Die vom Kläger vorgelegten Bescheinigungen seines Arbeitgebers I. vom 31.07.2003 und vom 07.07.2011 reichen nicht aus, um die Überzeugung des Senats davon, dass der Kläger während seiner hier streitigen Beitragszeiten in Rumänien eine höhere Beitragsdichte als zu fünf Sechsteln erreicht hat, zu begründen. Durch die vorliegenden Arbeitgeberbescheinigungen und das rumänische Arbeitsbuch sind die Beschäftigungen als solche nachgewiesen, dies gilt aber nicht für den Umstand, dass die Beschäftigungen auch frei von jeder versicherungsrechtlich bedeutsamen Unterbrechung waren.

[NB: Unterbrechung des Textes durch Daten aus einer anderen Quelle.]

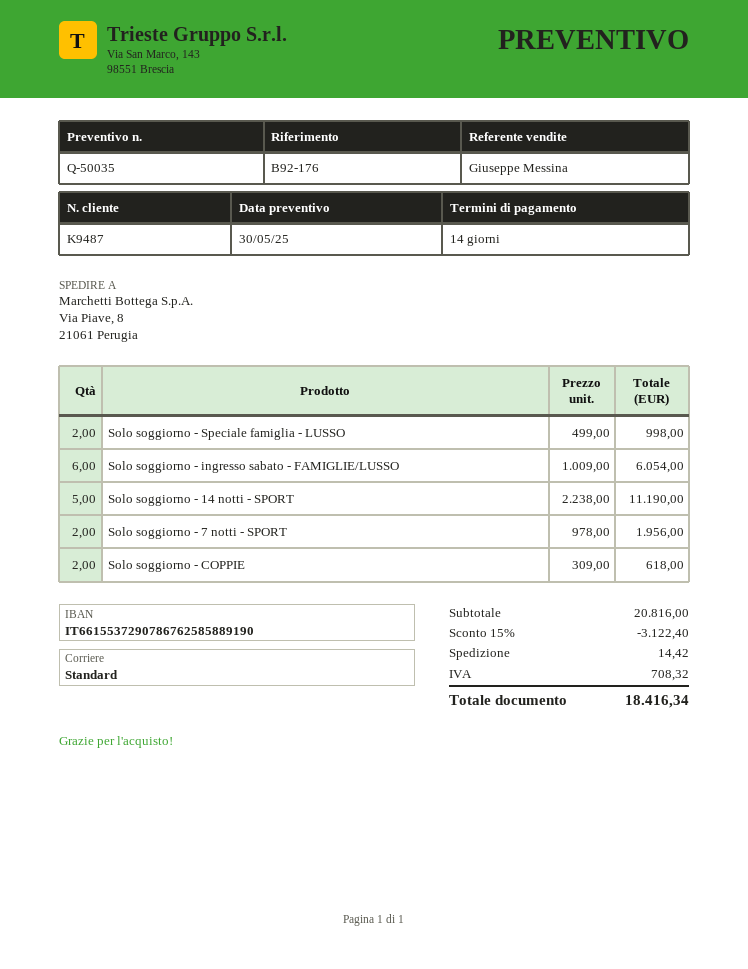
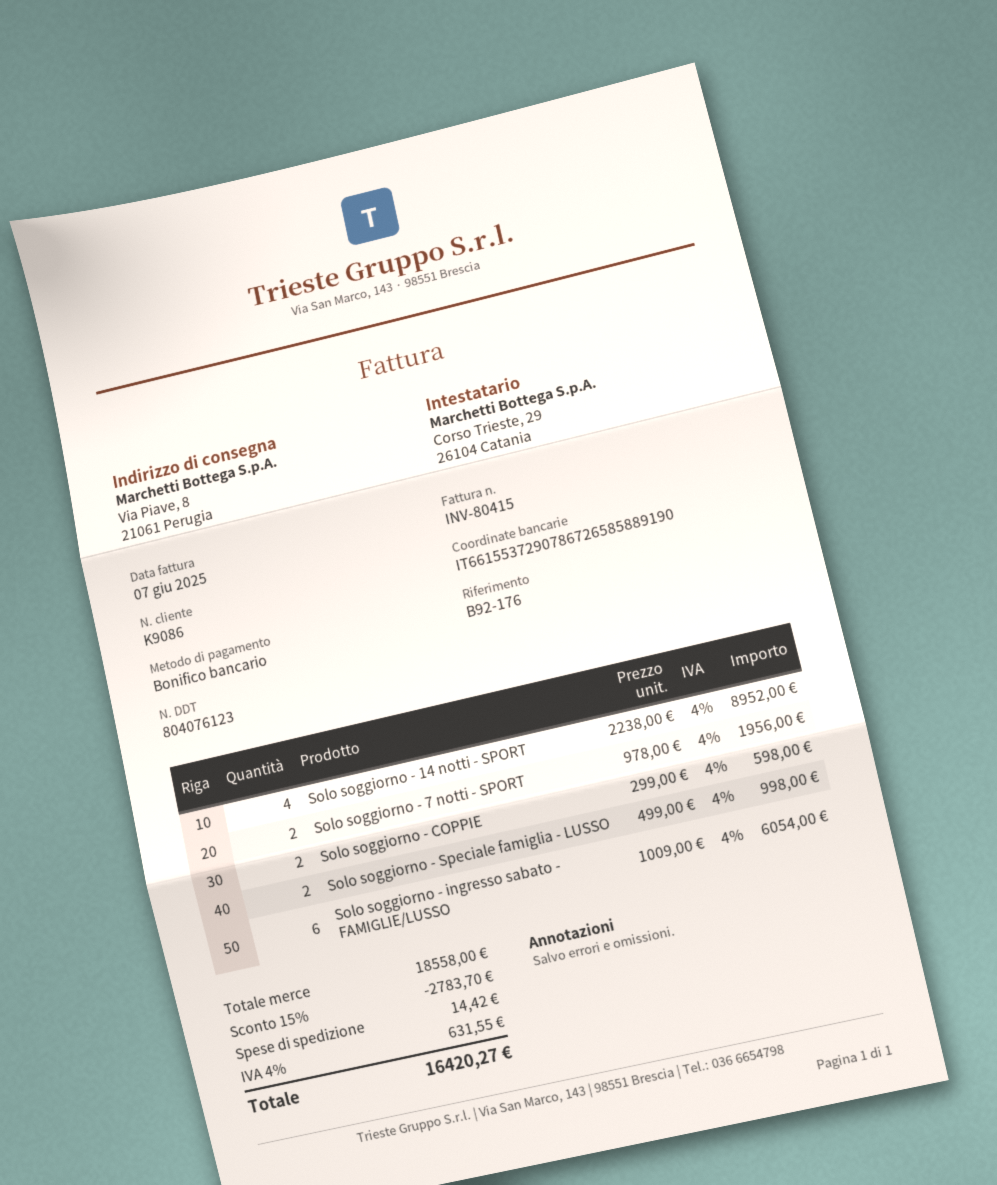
customer number: K9487 -> K9086
bank account: IT6615537290786762585889190 -> IT6615537290786726585889190
Solo soggiorno - 14 notti - SPORT: 5 x 2238.00 = 11190.00 -> 4 x 2238.00 = 8952.00
Solo soggiorno - COPPIE: 2 x 309.00 = 618.00 -> 2 x 299.00 = 598.00
subtotal: 20816.00 -> 18558.00
discount: 15% = 3122.40 -> 15% = 2783.70
tax: 708.32 -> 631.55
total: 18416.34 -> 16420.27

Die neue Adeverinta Nr 1 ... vom 07.07.2011 enthält nunmehr teilweise Angaben, die die vom SG monierten Unstimmigkeiten erklären. So wurden im Juni 1979 zusätzlich zu den bescheinigten 11 Arbeitstagen nunmehr 15 krankheitsbedingte Fehltage angegeben und im Juli und August zu den bescheinigten 12 bzw 18 Arbeitstagen weitere 15 bzw sieben krankheitsbedingte Fehltage. Allerdings enthält die neue Adeverinta keine Erklärung dazu, warum aufgrund der gleichen Unterlagen (Lohnlisten, Arbeitsbuch), nunmehr unterschiedliche Angaben erfolgt sind. Dies gilt auch hinsichtlich der Divergenzen zwischen möglichen und tatsächlich bescheinigten Arbeitstagen, welche in der neuen Adeverinta nur noch in deutlich geringerem Ausmaß als in der Adeverinta Nr 4 ... vom 31.07.2003 auftreten. Insoweit bleibt unklar, ob lediglich eine Nachbesserung der beanstandeten Bescheinigung aus dem Jahr 2003 anhand der sehr ausführlichen und taggenauen Auflistung der Unstimmigkeiten im angefochtenen Urteil des SG erfolgt ist, oder tatsächlich eine genaue Auswertung vorhandener Lohnlisten erfolgt ist. Es fällt beispielsweise auf, dass im April 1980 statt der möglichen 26 Arbeitstage insgesamt 27 Tage bescheinigt sind und ausgerechnet dieser Monat in der Aufzählung des SG nicht enthalten ist. Nachdem beide Adeverintas in sich betreffend die Zahl der Arbeitstage und der bescheinigten Tage nicht vollkommen schlüssig sind und darüber hinaus die voneinander abweichenden Inhalte keine Erklärung durch den Arbeitgeber finden, geht der Senat davon aus, dass die hier streitigen Zeiten auch weiterhin nur als glaubhaft gemachte Zeiten zu berücksichtigen sind. Aus dem rumänischen Arbeitsbuch lassen sich ohnehin nur Angaben über Beschäftigungsbeginn und Beschäftigungsende entnehmen, nicht aber über Unterbrechungen. Damit ist das Arbeitsbuch von vorneherein nicht geeignet, einen Nachweis der Beitragszeit zu erbringen (vgl LSG Berlin 26.05.2004, L 6 RJ 31/03, juris; Bayerisches LSG 22.03.2012, L 20 R 451/12, juris; LSG für das Saarland 04.08.2006, L 7 RJ 42/04, juris).

Die Kostenentscheidung beruht auf § 193 SGG.

Gründe für die Zulassung der Revision (§ 160 Abs 1 Nrn 1 und 2 SGG) liegen nicht vor.